Exercise brief — Set down exactly each line of the entries below, beginning at the one that contains "white-space: pre-wrap;" and ending at the last, and no others.

Web document revisions
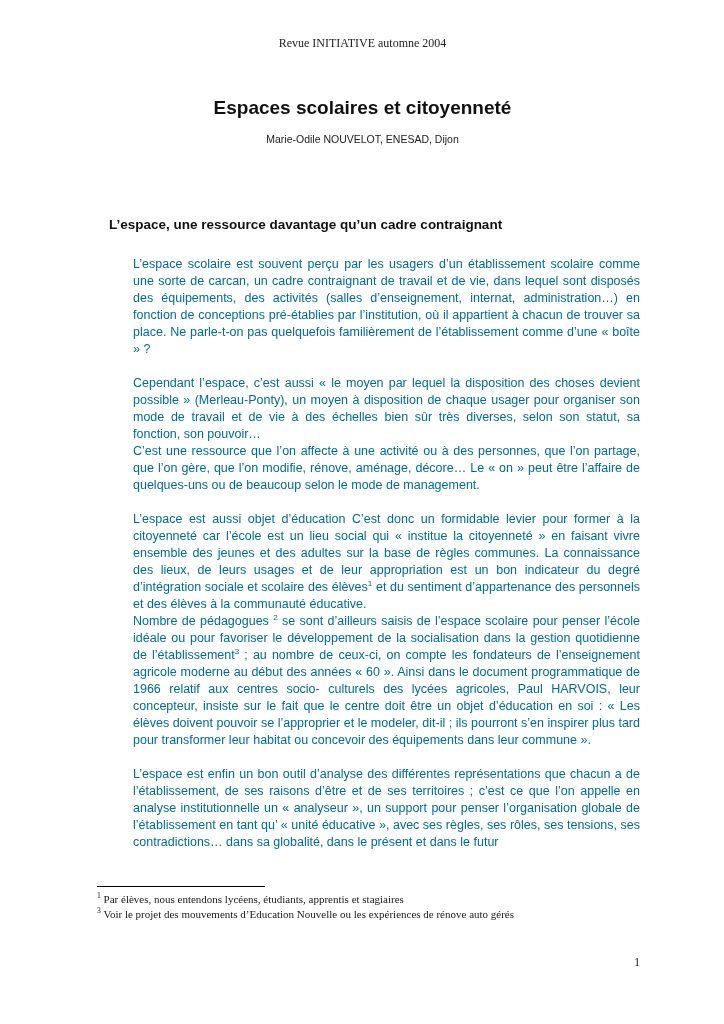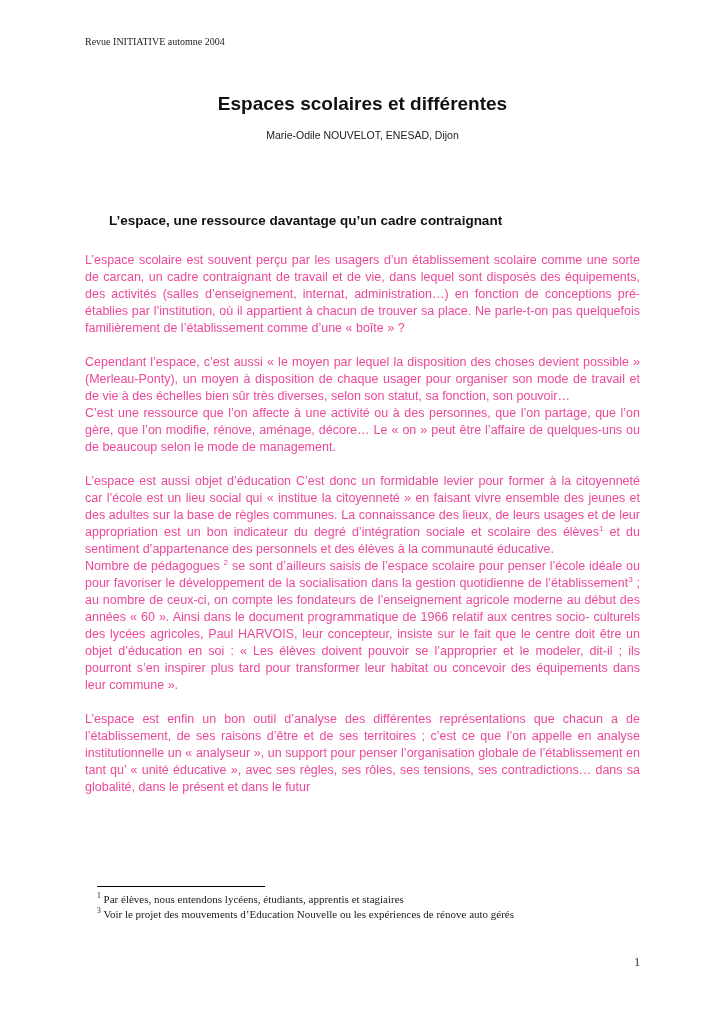--- a/index.html
+++ b/index.html
@@ -18,9 +18,9 @@
     padding: 36px 84px 0 85px;
   }
   .header-line {
-    text-align: left;
+    text-align: center;
     font-family: "Liberation Serif", serif;
-    font-size: 10px;
+    font-size: 12px;
     color: #222;
   }
   .title {

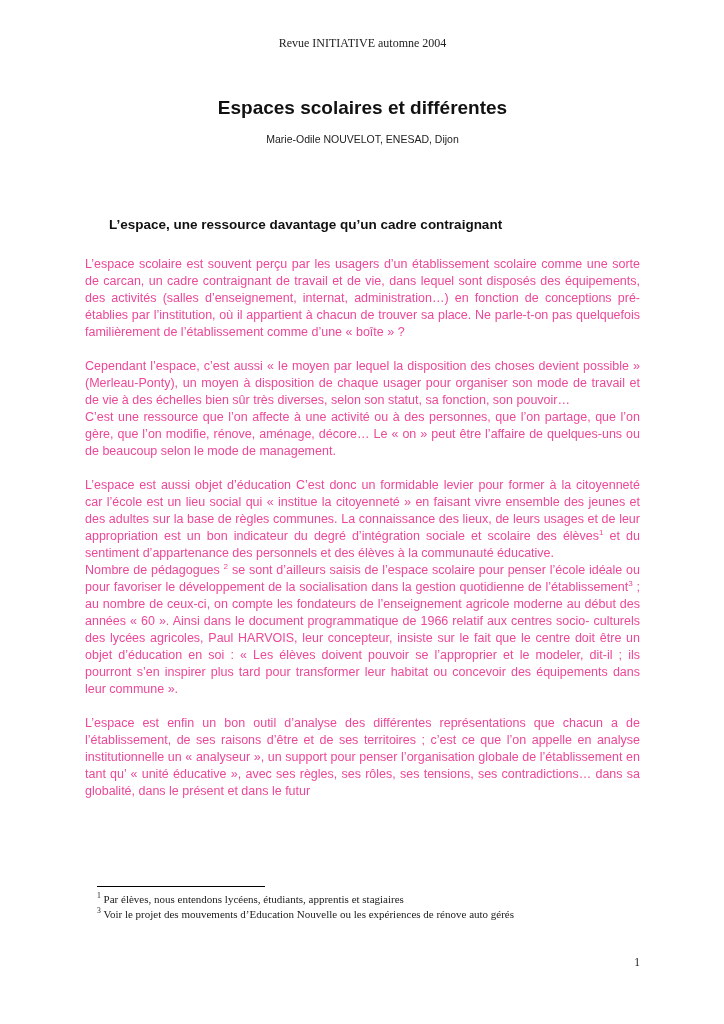--- a/index.html
+++ b/index.html
@@ -97,7 +97,7 @@
       <span>Revue INITIATIVE automne 2004</span>
     </div>
 
-    <h1 class="title">Espaces scolaires et différentes</h1>
+    <h1 class="title">Espaces scolaires et citoyenneté</h1>
 
     <div class="byline">
       <div>Marie-Odile NOUVELOT, ENESAD, Dijon</div>

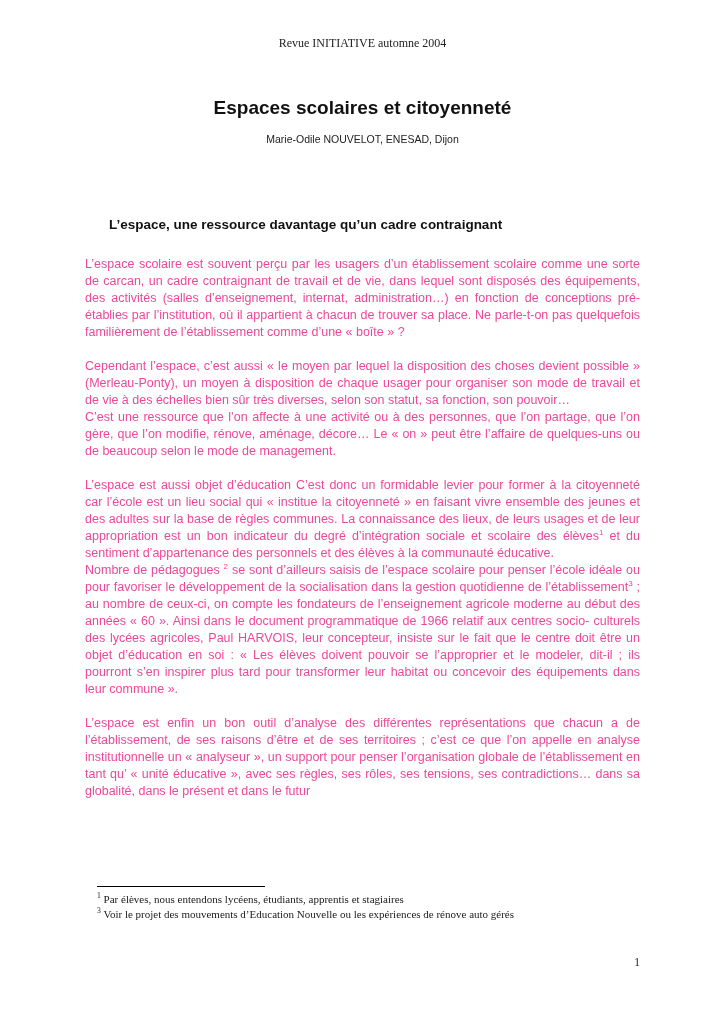--- a/index.html
+++ b/index.html
@@ -50,7 +50,8 @@
     line-height: 17px;
     text-align: justify;
     white-space: pre-wrap;
-    color: #ec4899;
+    color: #0369a1;
+    margin-left: 48px;
   }
   .body-para.first { margin-top: 24px; }
   .body-para sup {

Result of the task —
     white-space: pre-wrap;
-    color: #ec4899;
+    color: #0369a1;
+    margin-left: 48px;
   }
   .body-para.first { margin-top: 24px; }
   .body-para sup {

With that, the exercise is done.